Extinction and Inequality

November 29, 2022 Schwartzreport (info@schwartzreport.net)

Humans v. Nature: Our Long and Destructive Journey to the Age of Extinction

on Nov 29, 2022 02:33 am

Phoebe Weston,    –  Reader Supported News / The Guardian (U.K.)

Stephan: Here is an excellent essay giving the timeline showing how we got to where we are today. well worth your time to click through and read all of it. The only way we are going to end this trend is by changing our cultural worldview, and making fostering wellbeing at every level the first priority. and we have every little time to make this change.An abandoned farm in the dust bowl near Dalhart, Texas, June 1938.
Credit: Dorothea Lange / FSA / OWI Collection / Courtesy of Library of Congress

The story of the biodiversity crisis starts with a cold-case murder mystery that is tens of thousands of years old.
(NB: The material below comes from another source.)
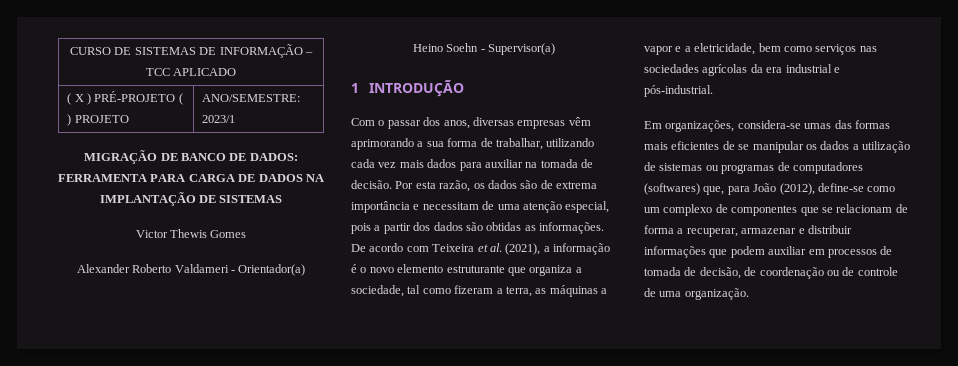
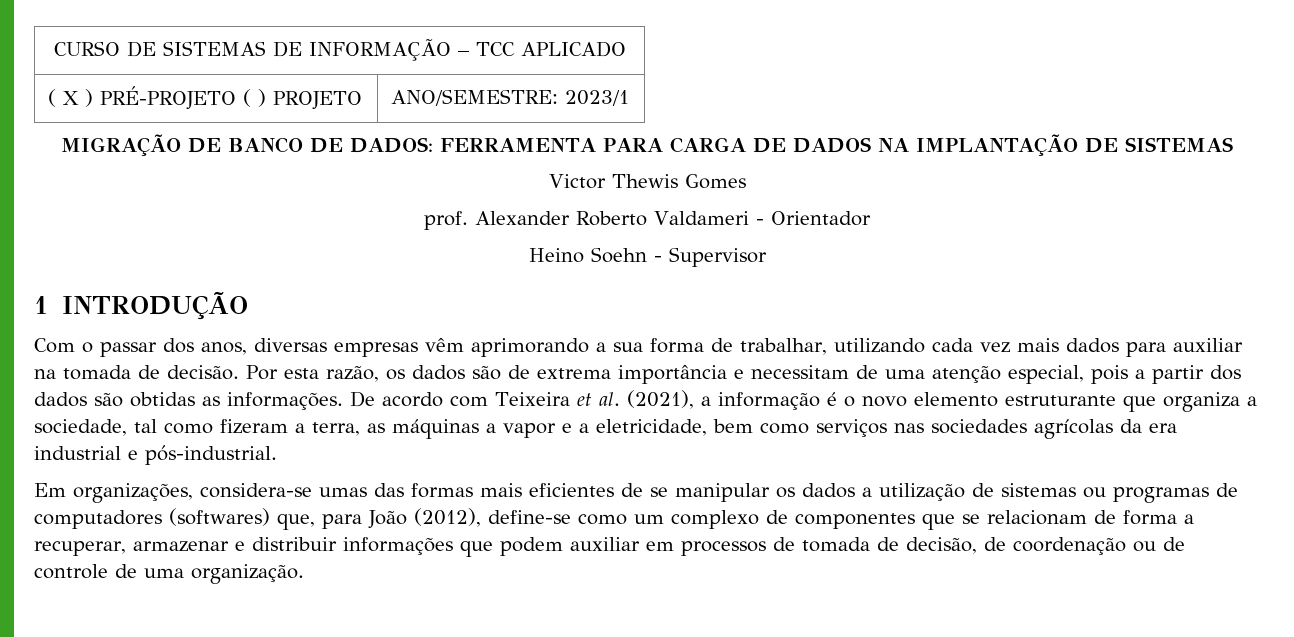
- Alexander Roberto Valdameri - Orientador(a)
+ prof. Alexander Roberto Valdameri - Orientador
- Heino Soehn - Supervisor(a)
+ Heino Soehn - Supervisor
When humans started spreading across the globe they discovered a world full of huge, mythical-sounding mammals called “megafauna”, but by the end of the Pleistocene, one by one, these large animals had disappeared. There is no smoking gun and evidence from ancient crime scenes is – unsurprisingly – patchy. But what investigators have learned suggests a prime suspect: humans.

Take the case of Genyornis, one of the world’s heaviest birds, which was more than 2 metres tall and weighed in excess of 200kg. It lived in Australia until, along with many other megafauna, it went extinct 50,000 years ago. In North America, giant beavers weighing the same as a fridge and an armadillo-like creature …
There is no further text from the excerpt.